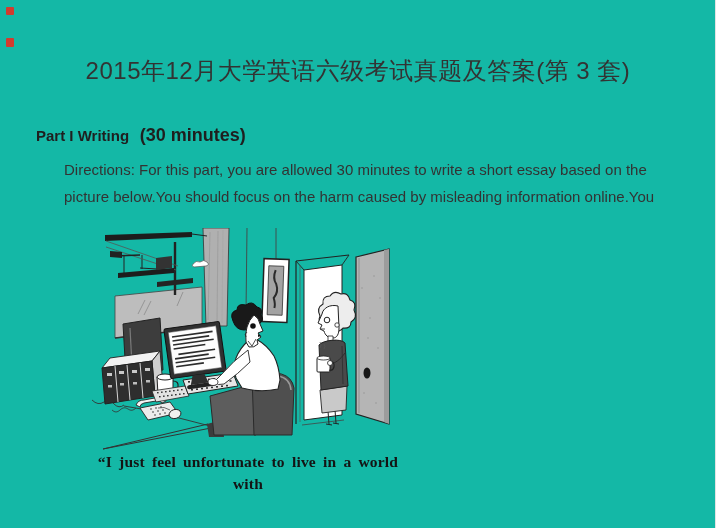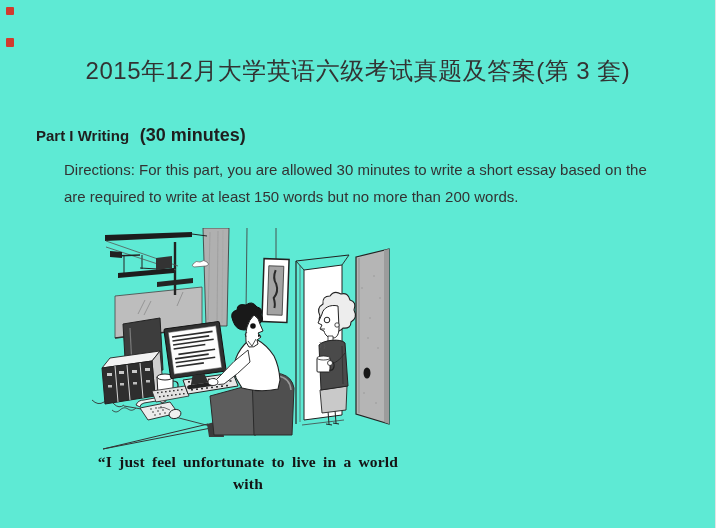--- a/index.html
+++ b/index.html
@@ -1,17 +1,17 @@
 <!DOCTYPE html>
 <html><head>
 <meta charset="utf-8">
 <style>
   html,body{margin:0;padding:0;background:#ffffff;}
   .page{
-    position:relative;width:716px;height:528px;background:#5eead4;overflow:hidden;
+    position:relative;width:716px;height:528px;background:#14b8a6;overflow:hidden;
     font-family:"Liberation Sans",sans-serif;color:#333333;
     border-right:1px solid #e3e3e3;box-sizing:border-box;
   }
   .red-mark{position:absolute;left:6px;width:8px;background:#d23b2f;border-radius:1px;}
   .red-mark.m1{top:7px;height:8px;}
   .red-mark.m2{top:38px;height:9px;}
   .doc-title{
     position:absolute;top:55px;left:0;width:716px;margin:0;
     text-align:center;font-size:24px;font-weight:400;color:#333333;letter-spacing:.5px;
   }
@@ -44,21 +44,21 @@
 
   <h1 class="doc-title">2015年12月大学英语六级考试真题及答案(第 3 套)</h1>
 
   <h2 class="section-heading">
     <span class="part-label">Part I Writing</span>
     <span class="duration">(30 minutes)</span>
   </h2>
 
   <p class="directions">
     <span>Directions: For this part, you are allowed 30 minutes to write a short essay based on the</span>
-    <span>are required to write at least 150 words but no more than 200 words.</span>
+    <span>picture below.You should focus on the harm caused by misleading information online.You</span>
   </p>
 
   <figure class="cartoon-figure">
     <svg width="342" height="222" viewBox="0 0 342 222" role="img" aria-label="Black-and-white cartoon: a man at an office desk with computer, books, mug and phone turns toward a woman holding a steaming mug in an open doorway">
 
       <g>
         <polygon points="113,0 139,0 137,98 116,98" fill="#b0b0b0" stroke="#333" stroke-width="0.8"></polygon>
         <line x1="120" y1="4" x2="118" y2="92" stroke="#989898" stroke-width="0.7"></line>
         <line x1="128" y1="3" x2="127" y2="94" stroke="#989898" stroke-width="0.7"></line>
         <line x1="133" y1="2" x2="132" y2="95" stroke="#a6a6a6" stroke-width="0.7"></line>

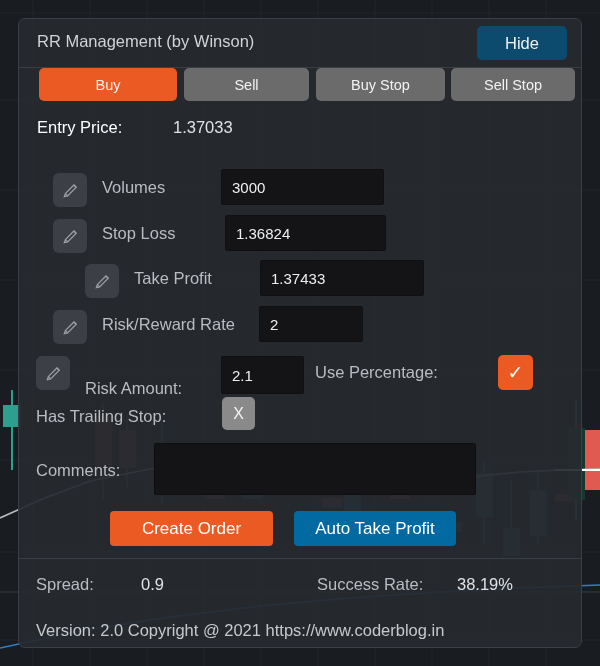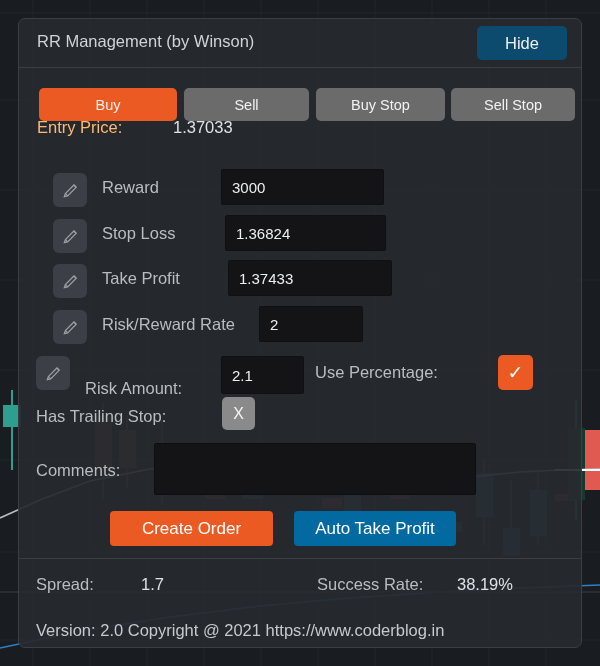--- a/index.html
+++ b/index.html
@@ -34,34 +34,34 @@
   #hide-button{
     position:absolute;right:14px;top:7px;width:90px;height:34px;
     background:#0c4a6e;border:none;border-radius:5px;
     color:#f0f0f0;font-size:16.5px;font-family:inherit;
     cursor:pointer;
   }
 
   
   #order-type-row{position:absolute;left:0;top:49px;right:0;height:46px;}
   .type-btn{
-    position:absolute;top:20px;height:33px;
+    position:absolute;top:0;height:33px;
     border:none;border-radius:5px;
     color:#f2f2f2;font-size:14.5px;font-family:inherit;cursor:pointer;
     background:#6b6b6b;
   }
   .type-btn.active{background:#ea5a22;}
   #btn-buy{left:20px;width:138px;}
   #btn-sell{left:165px;width:125px;}
   #btn-buy-stop{left:297px;width:129px;}
   #btn-sell-stop{left:432px;width:124px;}
 
   
   #entry-price-row{position:absolute;left:18px;top:99px;height:30px;}
-  #entry-price-label{position:absolute;left:0;top:0;font-size:16.5px;color:#fdba74;white-space:nowrap;}
+  #entry-price-label{position:absolute;left:0;top:0;font-size:16.5px;color:#ffffff;white-space:nowrap;}
   #entry-price-value{position:absolute;left:136px;top:0;font-size:16.5px;color:#dfe1e4;white-space:nowrap;}
 
   
   .field-row{position:absolute;left:0;right:0;height:44px;}
   .pencil-btn{
     position:absolute;left:34px;top:4px;width:34px;height:34px;
     background:#3c4046;border:none;border-radius:6px;cursor:pointer;
     display:flex;align-items:center;justify-content:center;
   }
   .pencil-btn svg{display:block;}
@@ -77,21 +77,21 @@
 
   
   #row-volumes{top:150px;}
   #row-volumes .field-label{left:83px;}
   #row-volumes .field-input{left:202px;width:163px;}
 
   #row-stoploss{top:196px;}
   #row-stoploss .field-label{left:83px;}
   #row-stoploss .field-input{left:206px;width:161px;}
 
-  #row-takeprofit{top:241px;}
+  #row-takeprofit{top:241px;margin-left:32px;}
   #row-takeprofit .field-label{left:83px;}
   #row-takeprofit .field-input{left:209px;width:164px;}
 
   #row-rr{top:287px;}
   #row-rr .field-label{left:83px;}
   #row-rr .field-input{left:240px;width:104px;}
 
   #row-risk{top:333px;}
   #row-risk .pencil-btn{left:17px;}
   #row-risk .field-label{left:66px;top:27px;}
@@ -224,21 +224,21 @@
   </div>
 
   <div class="field-row" id="row-volumes">
     <button class="pencil-btn">
       <svg width="19" height="19" viewBox="0 0 20 20">
         <path d="M3.5 16.5 L4.6 13.2 L13.6 4.2 L16.0 6.6 L7.0 15.6 Z" fill="none" stroke="#9b9ea3" stroke-width="1.3"></path>
         <line x1="13.6" y1="4.2" x2="16.0" y2="6.6" stroke="#9b9ea3" stroke-width="1.3"></line>
         <line x1="4.6" y1="13.2" x2="7.0" y2="15.6" stroke="#9b9ea3" stroke-width="1.3"></line>
       </svg>
     </button>
-    <span class="field-label">Reward</span>
+    <span class="field-label">Volumes</span>
     <input class="field-input" value="3000" style="">
   </div>
 
   <div class="field-row" id="row-stoploss">
     <button class="pencil-btn">
       <svg width="19" height="19" viewBox="0 0 20 20">
         <path d="M3.5 16.5 L4.6 13.2 L13.6 4.2 L16.0 6.6 L7.0 15.6 Z" fill="none" stroke="#9b9ea3" stroke-width="1.3"></path>
         <line x1="13.6" y1="4.2" x2="16.0" y2="6.6" stroke="#9b9ea3" stroke-width="1.3"></line>
         <line x1="4.6" y1="13.2" x2="7.0" y2="15.6" stroke="#9b9ea3" stroke-width="1.3"></line>
       </svg>
@@ -296,19 +296,19 @@
   </div>
 
   <div id="row-actions">
     <button id="create-order-button" class="action-btn">Create Order</button>
     <button id="auto-take-profit-button" class="action-btn">Auto Take Profit</button>
   </div>
 
   <div class="divider" id="footer-divider"></div>
   <div id="footer">
     <span id="spread-label">Spread:</span>
-    <span id="spread-value">1.7</span>
+    <span id="spread-value">0.9</span>
     <span id="success-rate-label">Success Rate:</span>
     <span id="success-rate-value">38.19%</span>
     <span id="version-line">Version: 2.0  Copyright @ 2021 https://www.coderblog.in</span>
   </div>
 
 </div>
 
 </body></html>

————————

*What the task requires*:
Go through the entries above and copy out every line that includes the word "pencil".

*Result of the exercise*:
   .pencil-btn{
   .pencil-btn svg{display:block;}
   #row-risk .pencil-btn{left:17px;}
     <button class="pencil-btn">
     <button class="pencil-btn">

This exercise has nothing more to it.